What If He'd Become the Rev. Jimmy Carter?

What if Jimmy Carter had sought a career in the church rather than politics? His appearances on prime television shows promoting his book this week, including a memorable, slightly out of character guest shot on Stephen Colbert in which he wanly suggests joining the Catholic church, raises the question.

His political legacy continues to suffer heavy criticism; would a career in religion had a different income? There's good reason to think it would have been.

First, the former President has won great acclaim for programs and initiatives that have a distinct religious flavor. As President, the one thing for which he's consistently praised is his powerful advocacy of human rights in every part of his foreign relations. Out of office,  he has pioneered an extraordinary role as promoter of Habitat for Humanity, the Carter Center for justice, religious reformer and author of several well-regarded books on the relationship of the Bible to everyday problems.

He has become a model of the Protestant spirit by insisting on reform of the churches he's called home, most notably the Southern Baptist Convention in which he was raised. He left that denomination when he couldn't reconcile its biblical literalism and treatment of women and gays with his growing understanding of Scripture. His advocacy of African American equality moved him further still from hard right evangelicalism. Over the years, he has become a sophisticated scholar of the Bible and added to his already formidable grasp of theology.

Yet his role as a Christian leader willing to challenge tradition has been largely underplayed. What remains is his encrusted, Eastern Establishment reputation as a starchy, fussy, narrow minded Sunday School teacher trying to whip the White House corps into line. 

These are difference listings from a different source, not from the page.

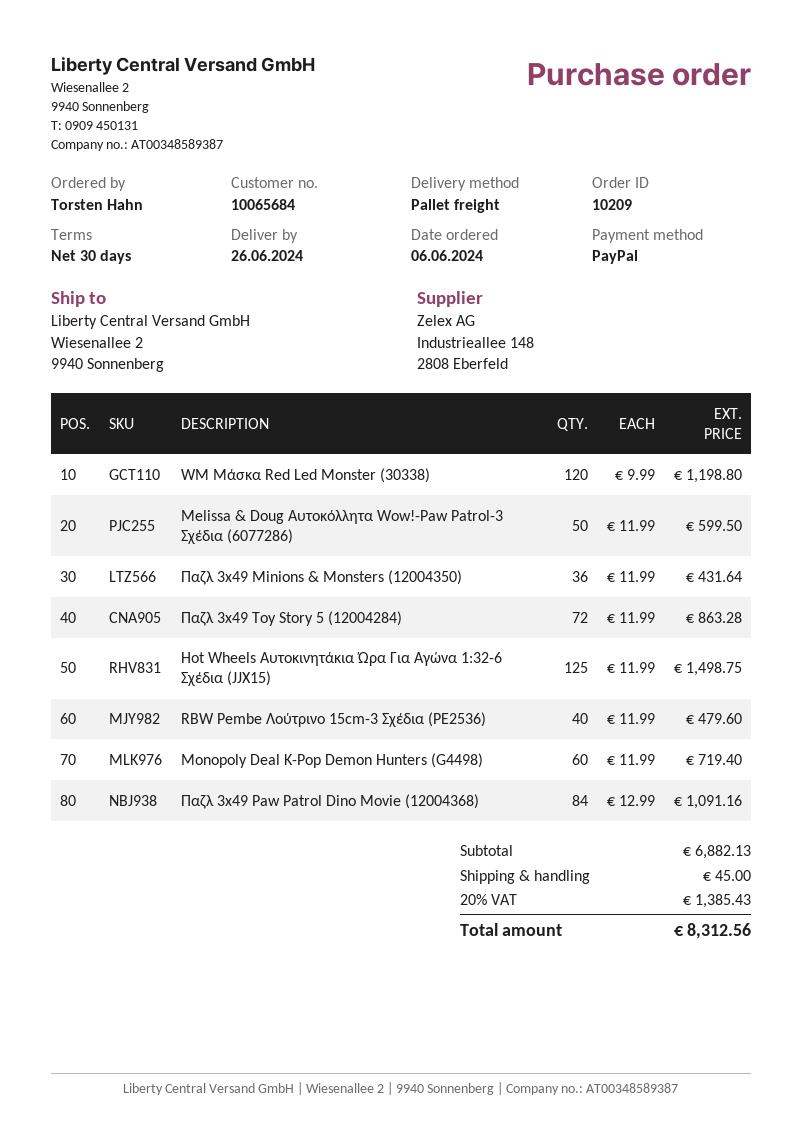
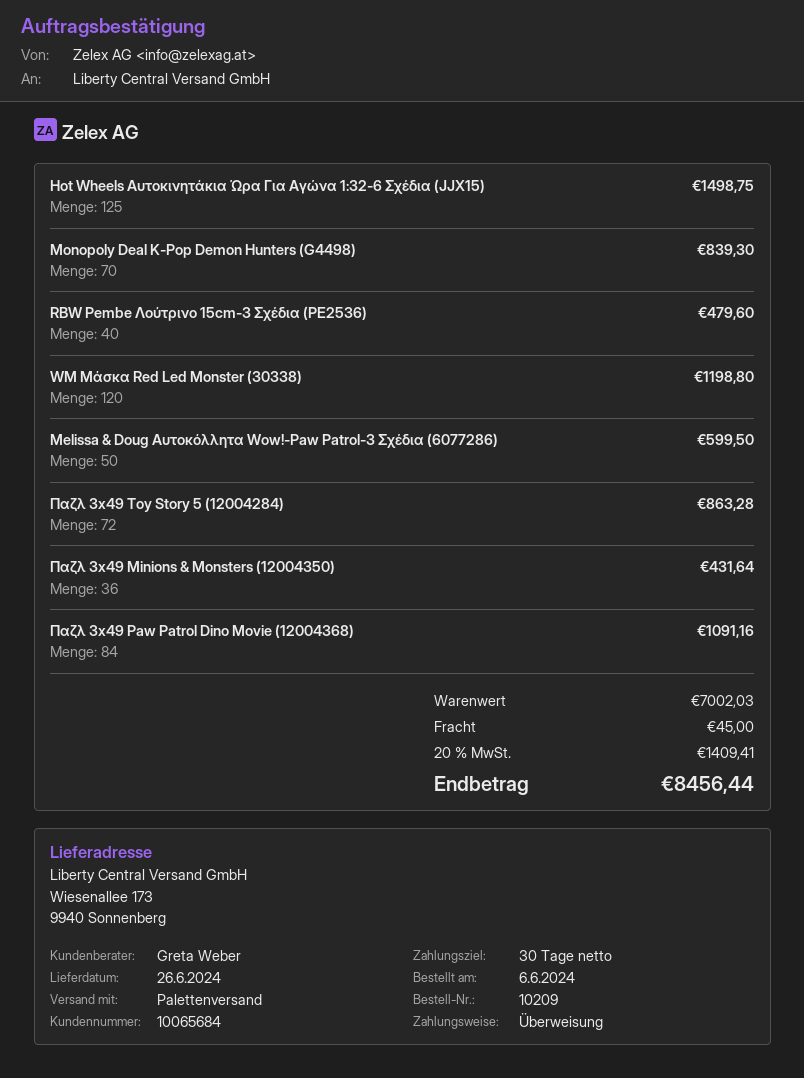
payment method: PayPal -> bank transfer
ship to: Wiesenallee 2, 9940 Sonnenberg -> Wiesenallee 173, 9940 Sonnenberg
Monopoly Deal K-Pop Demon Hunters (G4498): 60 for 719.40 -> 70 for 839.30
subtotal: 6882.13 -> 7002.03
tax: 20% = 1385.43 -> 20% = 1409.41
total: 8312.56 -> 8456.44

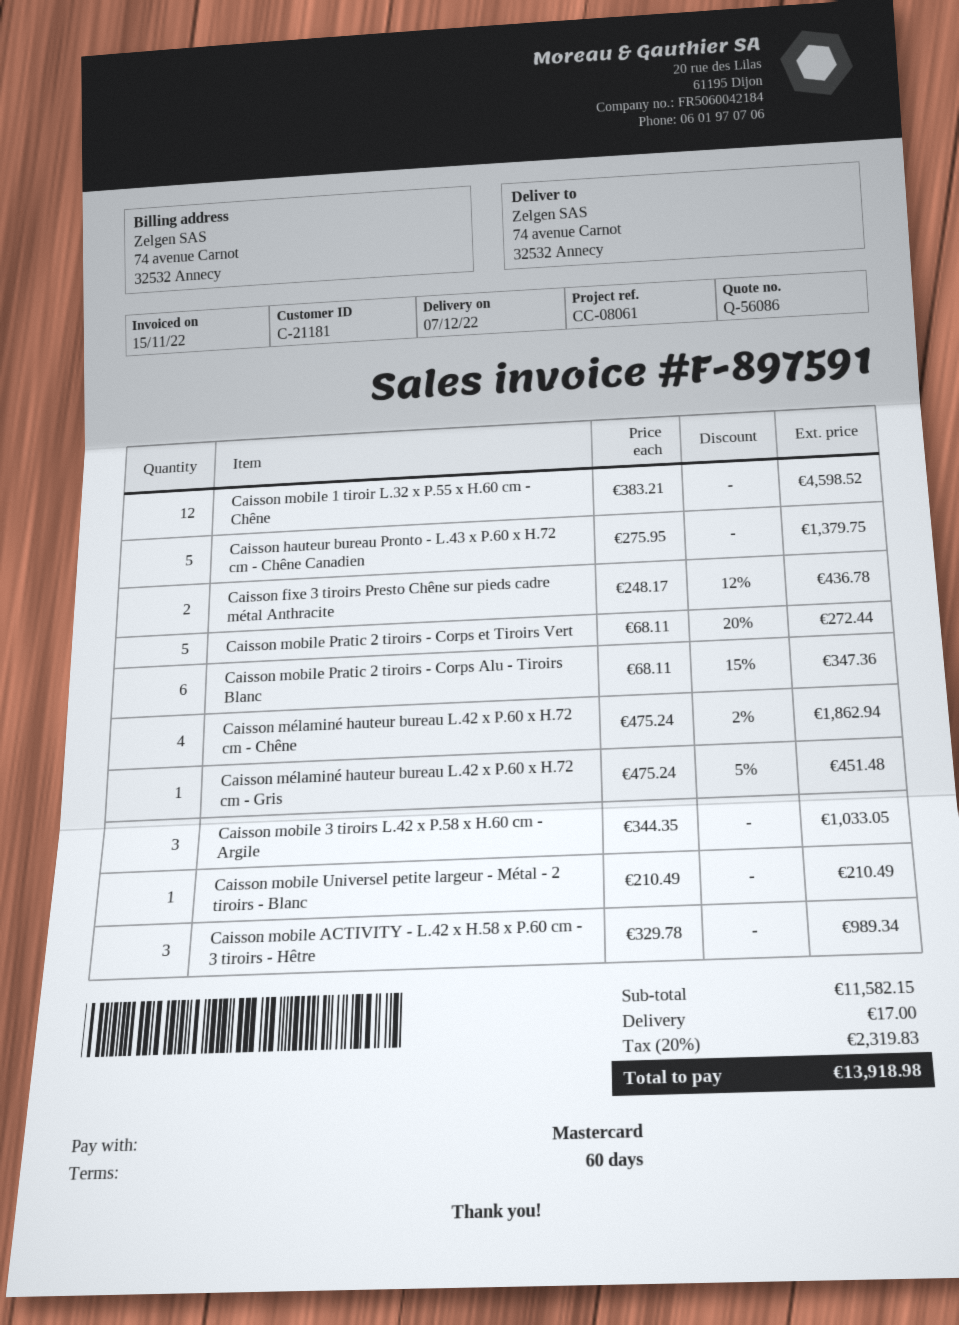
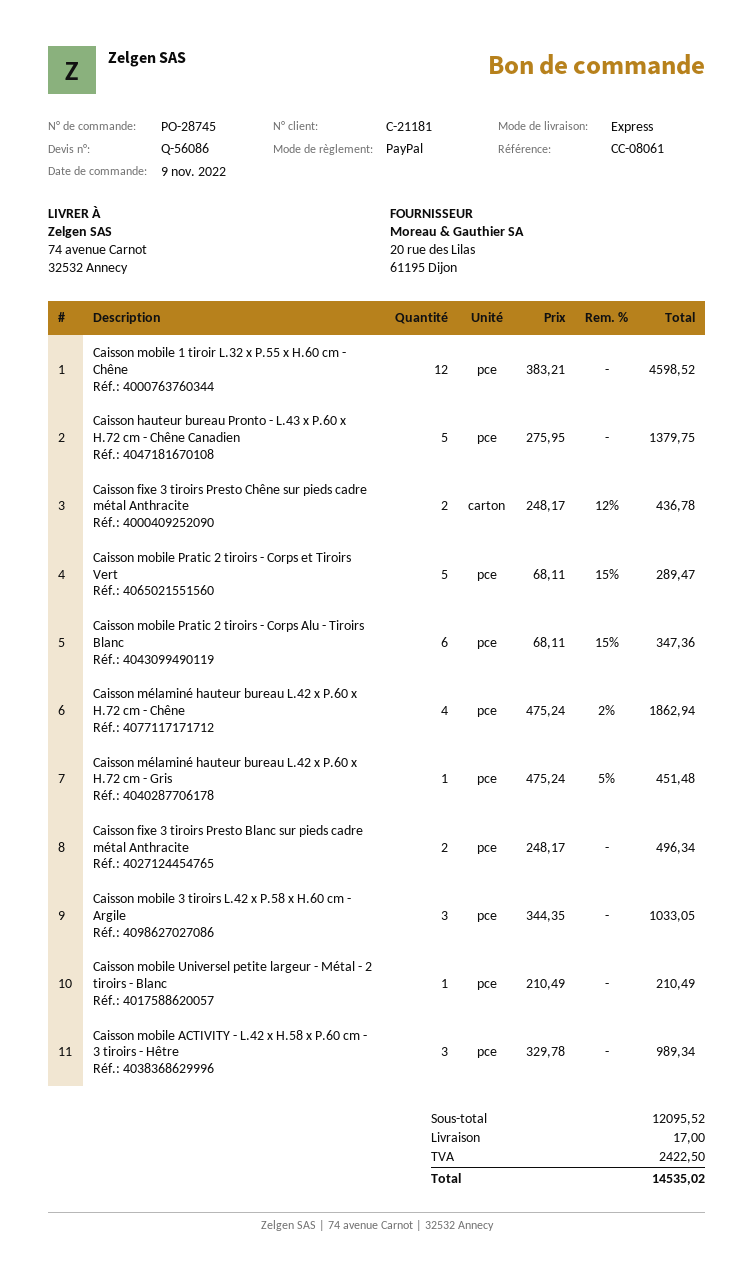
payment method: Mastercard -> PayPal
Caisson mobile Pratic 2 tiroirs - Corps et Tiroirs Vert: 5 x 68.11 - 20% = 272.44 -> 5 x 68.11 - 15% = 289.47
Caisson fixe 3 tiroirs Presto Blanc sur pieds cadre métal Anthracite: none -> 2 x 248.17 = 496.34
subtotal: 11582.15 -> 12095.52
tax: 2319.83 -> 2422.50
total: 13918.98 -> 14535.02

If his primary energies had been devoted to reforming and renewing religious movements and establishments, perhaps he would have been blamed for the opposite: as a nagging leftist change agent way ahead of his constituents, quite the opposite of his political legacy as a stick-in-the-mud, however unfair that may be. He might have been a religious visionary who could have slowed the slide of moderate/liberal Protestantism toward the margins. Everything that mattered to him could have been played out, including his political inclinations.

His Colbert interview ran the gamut of spiritually motivated programs or ministries that Carter has undertaken, crystallizing the profound Christian nature of his life. What would it take for him to become Catholic? His response was both real and tongue-in-cheek. He'd require Pope Francis to stay in office, he said, and find it agreeable "when a female priest asks me to join her church."

Typical Carter frankness, even contrariness, in his religious consciousness, adding his voice to Catholic reform with reasonable assurance that such a decision would be possible in his lifetime.

A life in religion would have posed hardships, to be sure, and reaped nothing like the notoriety and platform he has gained from politics. But he would have been more fully in his element, with the same courage and fierce intelligence, at a time when churches are in dire need of such leaders.